The ship was originally armed with three 10.5 cm SK C/24 guns and two single 2 cm Flak 30 anti-aircraft guns. In 1944, the three main guns were replaced by the newer 10.5 cm SK C/32 guns and anti-aircraft armament replaced with two single 37 mm M42U and three 2 cm Flak 38.

==German service==
After completion of sea trials and short-term use as a target ship, Saar was assigned to the U-Boot-Abwehrschule ("Submarine Defence School") in Kiel-Wik, where submarine officers were trained. In 1935 she became tender to the Weddigen Flotilla (later the 1st U-boat Flotilla), commanded by Fregattenkapitän Karl Dönitz, in Kiel. On 6 October 1937, she was transferred to the Saltzwedel Flotilla (2nd U-boat Flotilla) at Wilhelmshaven. From July 1940, the ship served in the Baltic with the 21st, 25th, 26th and 27th U-boat Flotillas in Pillau and Gotenhafen. Towards the end of the war she was used as an accommodation ship by FdU East.

==French service==
At the end of the war in 1945 the ship was captured by United States forces at Bremen, and in 1947 the vessel was given to France as war reparations. Saar was sailed by a German crew to Cherbourg, where on 17 January 1948 the vessel was recommissioned as Gustave Zédé (A641) of the French Navy. The main armament was retained, but the anti-aircraft guns were replaced by two single Bofors 40 mm guns and a quadruple Oerlikon 20 mm cannon. After sea trials, she received further modifications, and on 13 May 1949 arrived at her new home port of Toulon, where the Groupe d'Action Sous-Marine (GASM), the French submarine command, was based.

Until 15 December 1970, the ship, affectionately nicknamed "Tatave", was active in the Mediterranean as a submarine tender. She accompanied submarines in a large number of manoeuvres and training cruises, and also took part in the operations at Suez in 1956, transported relief supplies to Agadir after the 1960 earthquake, and took part in the evacuation of Bizerte in 1961.

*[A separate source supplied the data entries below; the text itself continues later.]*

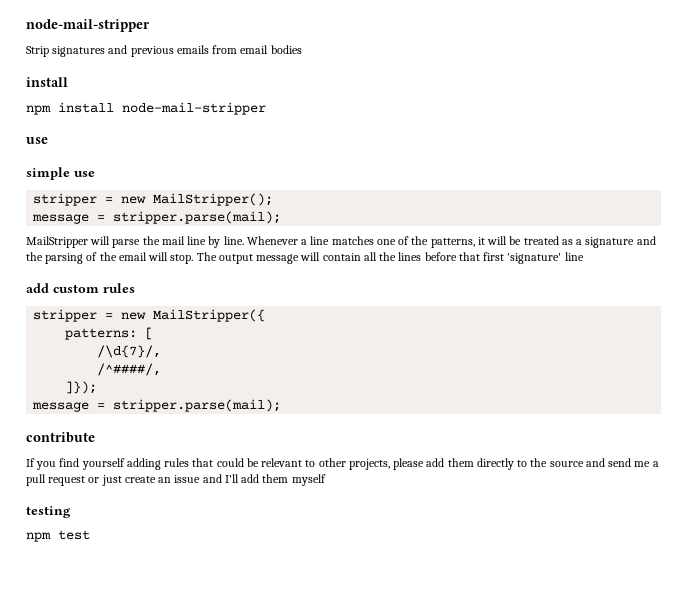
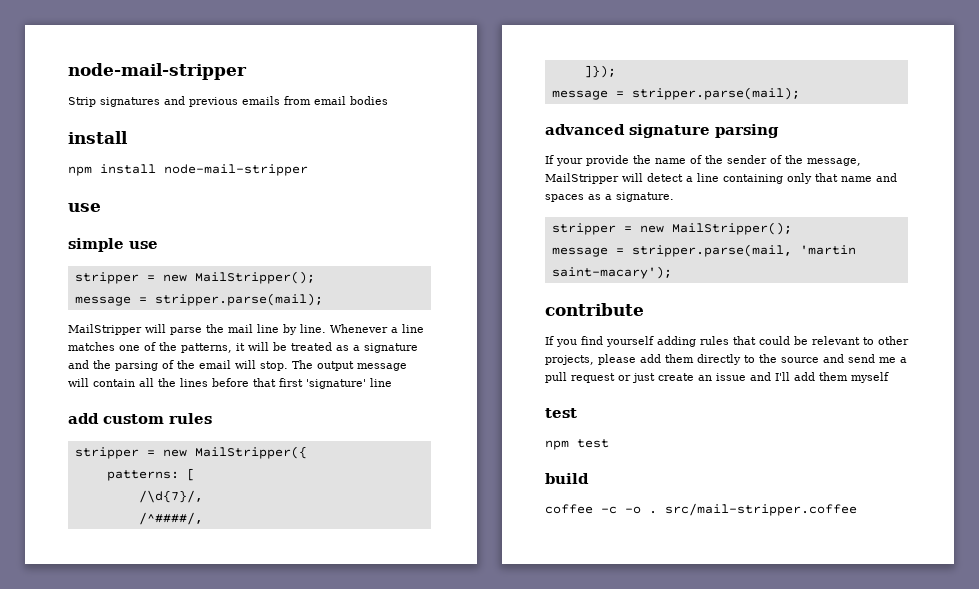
+ advanced signature parsing
+ If your provide the name of the sender of the message, MailStripper will detect a line containing only that name and spaces as a signature.
+ stripper = new MailStripper();
+ message = stripper.parse(mail, 'martin saint-macary');
  If you find yourself adding rules that could be relevant to other projects, please add them directly to the source and send me a pull request or just create an issue and I'll add them myself
- testing
+ test
+ build
+ coffee -c -o . src/mail-stripper.coffee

She was refitted at Marseille in 1951, receiving upgrades to her mast, armament (two additional 40 mm Bofors were fitted) and electronics, at Toulon in 1955 (armament, electronics), and at Sidi Abdallah/Menzel Bourguiba in 1958/59 (bridge, electronics).

On 15 February 1971 Gustave Zédé was transferred to the Fleet Reserve, and on 29 June 1971, was renumbered Q481. From 1972 to 1976 she was used as a target ship during the development of the MM38 Exocet anti-ship missile.

At 11:25 on 26 February 1976, the submarine sank Gustave Zédé as a target with an E14 torpedo in the Mediterranean Sea south of Marseille in position . The wreck lies at a depth of 2149 m.